Pelayanan Haji dan Umrah Tetap Berjalan, Tetapi Jumlah Pendaftar Dibatasi

Pelayanan Haji dan Umrah Tetap Berjalan, Tetapi Jumlah Pendaftar Dibatasi
Jemaah calon haji. ( Foto: Antara/Aloysius Jarot Nugroho )
Maria Fatima Bona / JAS Jumat, 10 April 2020 | 19:20 WIB

Jakarta, Beritasatu.com - Direktur Jenderal Penyelenggaraan Haji dan Umrah, Kementerian Agama (PHU Kemag), Nizar mengatakan, pelayanan haji dan umrah pada kantor Kemag Kabupaten/Kota tidak ada penutupan dan tetap berjalan seperti biasa, tetapi untuk jemaah yang melakukan pendaftaran ulang pelunasan biaya haji dan pendaftaran haji dibatasi maksimal lima orang dalam sehari.
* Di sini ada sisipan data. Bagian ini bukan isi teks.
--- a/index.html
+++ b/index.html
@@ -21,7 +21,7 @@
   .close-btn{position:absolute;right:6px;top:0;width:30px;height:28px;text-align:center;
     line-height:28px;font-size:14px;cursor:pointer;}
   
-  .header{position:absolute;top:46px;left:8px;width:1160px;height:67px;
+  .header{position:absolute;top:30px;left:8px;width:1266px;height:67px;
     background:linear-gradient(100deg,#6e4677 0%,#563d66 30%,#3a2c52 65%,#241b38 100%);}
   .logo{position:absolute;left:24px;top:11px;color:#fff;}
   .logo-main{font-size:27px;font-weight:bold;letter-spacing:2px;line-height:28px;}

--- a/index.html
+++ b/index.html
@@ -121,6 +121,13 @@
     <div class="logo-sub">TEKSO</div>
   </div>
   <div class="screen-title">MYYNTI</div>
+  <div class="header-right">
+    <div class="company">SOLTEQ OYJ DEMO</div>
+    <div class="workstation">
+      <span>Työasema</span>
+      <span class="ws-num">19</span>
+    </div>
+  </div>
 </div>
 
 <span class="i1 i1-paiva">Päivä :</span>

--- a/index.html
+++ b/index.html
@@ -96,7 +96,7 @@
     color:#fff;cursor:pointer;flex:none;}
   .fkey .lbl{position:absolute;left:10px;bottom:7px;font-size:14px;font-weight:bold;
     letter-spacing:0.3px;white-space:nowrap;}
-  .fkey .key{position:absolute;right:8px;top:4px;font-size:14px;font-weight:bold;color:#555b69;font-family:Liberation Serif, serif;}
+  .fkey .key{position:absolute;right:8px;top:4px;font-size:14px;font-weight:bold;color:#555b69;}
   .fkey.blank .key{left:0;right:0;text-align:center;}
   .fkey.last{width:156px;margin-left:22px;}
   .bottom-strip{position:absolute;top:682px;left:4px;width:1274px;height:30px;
“Pelayanan haji dan umrah di Kantor Kemenag (Kemag) tidak tutup dan berjalan seperti biasa, tetapi jemaah haji yang mendaftar ulang pelunasan dan pendaftar haji dibatasi maksimal lima orang per hari,” kata Nizar dalam siaran pers diterima Beritasatu.com, Jumat (10/4/2020).
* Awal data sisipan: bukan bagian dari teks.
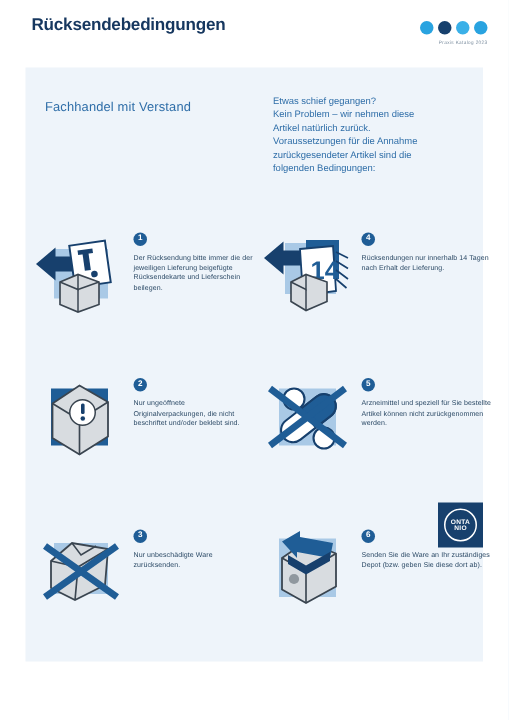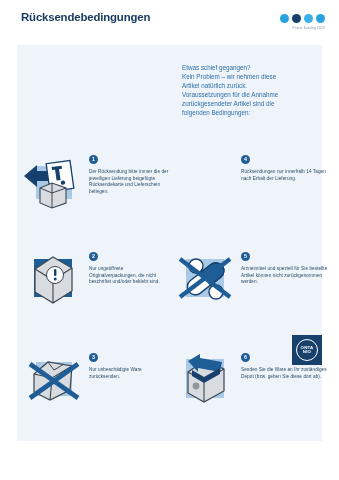--- a/index.html
+++ b/index.html
@@ -112,6 +112,7 @@
 
   <div class="panel"></div>
 
+  <div class="lead-title">Fachhandel mit Verstand</div>
 
   <div class="lead-copy">
     <p>Etwas schief gegangen?</p>

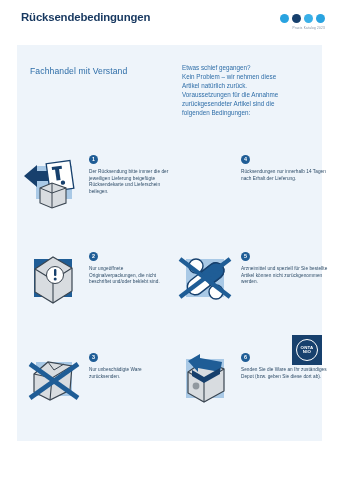--- a/index.html
+++ b/index.html
@@ -186,6 +186,19 @@
     </div>
 
     <div class="item col-r row-1">
+      <div class="art">
+        <svg viewBox="0 0 64 60">
+          <rect x="16" y="10" width="34" height="34" fill="#a9c9e6"></rect>
+          <path d="M2 20 L15 9 L15 15 L28 15 L28 25 L15 25 L15 31 Z" fill="#17406d"></path>
+          <path d="M30 8 L52 8 L52 34 L30 34 Z" fill="#1f5d96"></path>
+          <path d="M26 14 L48 12 L50 42 L28 45 Z" fill="#ffffff" stroke="#17406d" stroke-width="1.2"></path>
+          <text x="33" y="34" font-family="'Liberation Sans',sans-serif" font-size="17" font-weight="bold" fill="#1f5d96">14</text>
+          <path d="M50 16 L58 20 M50 22 L58 27 M50 28 L58 34 M50 34 L57 40" stroke="#17406d" stroke-width="1.1" fill="none"></path>
+          <path d="M20 36 L30 31 L44 36 L44 49 L30 55 L20 49 Z" fill="#d8dce0" stroke="#3a4550" stroke-width="1.1"></path>
+          <path d="M30 31 L30 41 L20 36" fill="none" stroke="#3a4550" stroke-width="1"></path>
+          <path d="M30 41 L30 55" fill="none" stroke="#3a4550" stroke-width="1"></path>
+        </svg>
+      </div>
       <div class="item-body col-r-body">
         <div class="badge">4</div>
         <div class="item-text">Rücksendungen nur innerhalb 14 Tagen nach Erhalt der Lieferung.</div>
Nazir menuturkan, pembatasan orang ini mangacu pada kebijakan pemerintah daerahnya masing-masing yang mengatur tidak boleh ada kerumunan orang lebih dari lima orang. Pihaknya juga sudah membuat edaran terkait pelunasan yang mengimbau kepada jemaah haji yang ingin melunasi biaya hajinya melalui mekanisme non-teller.

“Edaran kami terkait pelunasan sudah jelas mekanisme pelunasan itu melalui non-teller,” jelasnya.

Seperti diketahui, dalam surat edaran (SE) tersebut, Nazir mengimbau kapada Kepala Bidang PHU Kanwil Kemag Provinsi serta Kepala Seksi(Kasi) PHU di Kemag Kabupaten Kota untuk terus mengampanyekan pelunasan melalui non-teller. Jika pun ada yang tidak bisa melalui online, Kasi PHU bisa membuat jadwal pelunasan kepada jemaah hajinya.

“Kami meminta Kabid PHU Kanwil Kemenag Provinsi serta Kasi PHU di Kemenag Kabupaten Kota terus berkampanye pelunasan melalui online ataupun Kasi hajinya memberikan jadwal pulunasan,” ujarnya.